The Quality Inn in Barre City - COURTESY OF DOWNSTREET
  • Courtesy of Downstreet
  • The Quality Inn in Barre City
The Vermont Housing & Conservation Board has awarded $8 million to the nonprofit Downstreet Housing & Community Development to purchase and renovate a Barre City motel that has been used to house homeless people since the pandemic. 

The central Vermont affordable housing developer plans to continue offering rooms under the state’s General Assistance Emergency Housing program, executive director Angie Harbin said, and providing services at the former Quality Inn.

“We are going to operate it as a hotel, similar to the way that it’s been operated historically,” she said. “We will also be renting out units to folks who are experiencing homelessness and working with the [Agency of Human Services] to do that work.”

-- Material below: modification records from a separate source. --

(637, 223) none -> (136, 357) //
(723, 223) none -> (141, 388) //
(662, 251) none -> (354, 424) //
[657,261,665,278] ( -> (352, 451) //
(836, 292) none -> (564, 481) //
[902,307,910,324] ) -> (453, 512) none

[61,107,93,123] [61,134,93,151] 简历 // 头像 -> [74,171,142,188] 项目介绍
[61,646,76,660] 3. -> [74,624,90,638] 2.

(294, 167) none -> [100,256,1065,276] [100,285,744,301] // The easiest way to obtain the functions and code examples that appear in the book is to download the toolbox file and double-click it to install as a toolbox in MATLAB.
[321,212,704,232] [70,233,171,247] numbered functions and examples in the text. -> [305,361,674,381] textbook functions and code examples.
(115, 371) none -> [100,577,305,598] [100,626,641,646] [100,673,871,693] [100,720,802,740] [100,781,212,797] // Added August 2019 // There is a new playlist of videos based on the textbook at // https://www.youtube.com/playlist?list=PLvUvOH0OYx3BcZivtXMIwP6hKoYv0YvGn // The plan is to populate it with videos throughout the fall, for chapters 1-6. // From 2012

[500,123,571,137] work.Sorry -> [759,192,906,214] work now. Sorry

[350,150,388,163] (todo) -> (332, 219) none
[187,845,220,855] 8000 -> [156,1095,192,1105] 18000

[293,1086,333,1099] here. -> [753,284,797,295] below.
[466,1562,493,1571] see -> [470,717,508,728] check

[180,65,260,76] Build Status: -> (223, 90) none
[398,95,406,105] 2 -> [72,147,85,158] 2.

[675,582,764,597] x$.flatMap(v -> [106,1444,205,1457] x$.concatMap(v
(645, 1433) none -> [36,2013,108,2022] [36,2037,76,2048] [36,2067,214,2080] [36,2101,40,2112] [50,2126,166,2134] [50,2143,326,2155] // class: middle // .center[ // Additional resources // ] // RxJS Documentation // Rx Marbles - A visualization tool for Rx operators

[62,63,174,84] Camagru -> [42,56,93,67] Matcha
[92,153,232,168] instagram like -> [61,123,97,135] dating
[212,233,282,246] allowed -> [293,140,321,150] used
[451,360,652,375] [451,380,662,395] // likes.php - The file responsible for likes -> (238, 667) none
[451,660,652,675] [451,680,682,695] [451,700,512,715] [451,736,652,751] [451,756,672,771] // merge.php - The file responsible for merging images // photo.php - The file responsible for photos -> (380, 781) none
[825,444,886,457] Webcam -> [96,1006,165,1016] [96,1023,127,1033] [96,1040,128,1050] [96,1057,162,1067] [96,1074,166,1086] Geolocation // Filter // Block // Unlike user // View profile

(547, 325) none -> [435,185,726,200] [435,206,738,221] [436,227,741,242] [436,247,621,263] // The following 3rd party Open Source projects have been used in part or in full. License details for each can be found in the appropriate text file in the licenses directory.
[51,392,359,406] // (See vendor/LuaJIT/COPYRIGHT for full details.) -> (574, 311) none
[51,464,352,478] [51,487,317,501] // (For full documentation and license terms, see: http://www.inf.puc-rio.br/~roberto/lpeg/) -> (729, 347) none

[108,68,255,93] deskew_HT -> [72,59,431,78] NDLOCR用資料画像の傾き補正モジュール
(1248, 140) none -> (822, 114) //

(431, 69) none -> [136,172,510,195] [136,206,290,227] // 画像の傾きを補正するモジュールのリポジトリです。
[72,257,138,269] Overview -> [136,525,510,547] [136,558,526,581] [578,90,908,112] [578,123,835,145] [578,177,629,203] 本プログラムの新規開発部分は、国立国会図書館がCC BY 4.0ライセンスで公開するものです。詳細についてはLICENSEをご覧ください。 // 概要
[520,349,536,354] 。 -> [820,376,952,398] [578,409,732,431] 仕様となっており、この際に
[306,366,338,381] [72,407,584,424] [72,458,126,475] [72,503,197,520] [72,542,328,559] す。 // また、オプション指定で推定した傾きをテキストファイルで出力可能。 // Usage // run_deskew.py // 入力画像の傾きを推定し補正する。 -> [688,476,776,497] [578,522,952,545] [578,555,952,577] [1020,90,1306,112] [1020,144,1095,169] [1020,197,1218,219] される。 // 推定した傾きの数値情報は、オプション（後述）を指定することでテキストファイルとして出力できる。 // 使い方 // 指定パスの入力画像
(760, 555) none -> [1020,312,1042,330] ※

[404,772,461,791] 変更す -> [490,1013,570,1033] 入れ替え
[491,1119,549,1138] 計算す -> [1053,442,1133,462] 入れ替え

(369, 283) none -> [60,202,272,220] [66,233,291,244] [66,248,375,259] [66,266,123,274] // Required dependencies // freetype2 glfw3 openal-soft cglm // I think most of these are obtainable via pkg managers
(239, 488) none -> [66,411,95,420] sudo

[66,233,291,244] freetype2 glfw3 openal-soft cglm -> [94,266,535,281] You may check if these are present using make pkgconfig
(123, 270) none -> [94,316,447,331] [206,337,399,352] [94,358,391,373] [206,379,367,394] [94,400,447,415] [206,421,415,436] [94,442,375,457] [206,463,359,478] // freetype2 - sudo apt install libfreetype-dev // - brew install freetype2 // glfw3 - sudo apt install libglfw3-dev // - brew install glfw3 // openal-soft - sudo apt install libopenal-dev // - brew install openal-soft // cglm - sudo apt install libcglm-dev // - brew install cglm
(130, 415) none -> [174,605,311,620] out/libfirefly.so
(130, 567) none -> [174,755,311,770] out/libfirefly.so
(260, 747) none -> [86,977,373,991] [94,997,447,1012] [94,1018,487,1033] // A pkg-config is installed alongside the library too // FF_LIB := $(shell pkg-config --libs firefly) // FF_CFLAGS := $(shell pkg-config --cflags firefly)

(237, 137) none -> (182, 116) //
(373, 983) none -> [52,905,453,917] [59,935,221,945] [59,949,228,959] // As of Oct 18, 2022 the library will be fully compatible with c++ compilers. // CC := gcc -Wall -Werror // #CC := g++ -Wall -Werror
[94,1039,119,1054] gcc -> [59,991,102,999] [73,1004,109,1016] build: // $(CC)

The planned renovations at the 42-room motel include structural repairs, replacing carpeting with hard-surface flooring and repainting the building’s exterior. The organization’s long-term plan is to convert the building into permanent housing once the repairs are completed.

“We are thinking through what the winter months mean for shelter needs in central Vermont, and so we may actually wait until April or May to start that rehab work,” Harbin said.
In addition to housing, Downstreet provides support resources for people experiencing homelessness. Harbin said the organization tries to help residents meet their basic needs and find a path to more stable housing.

While the nonprofit has yet to hammer out specific rules for residents, the motel will be geared toward housing families and won’t be a congregate living situation. 

Harbin told Seven Days that Downstreet already has 70 units of housing in Barre, but this is the organization’s first hotel project in the city.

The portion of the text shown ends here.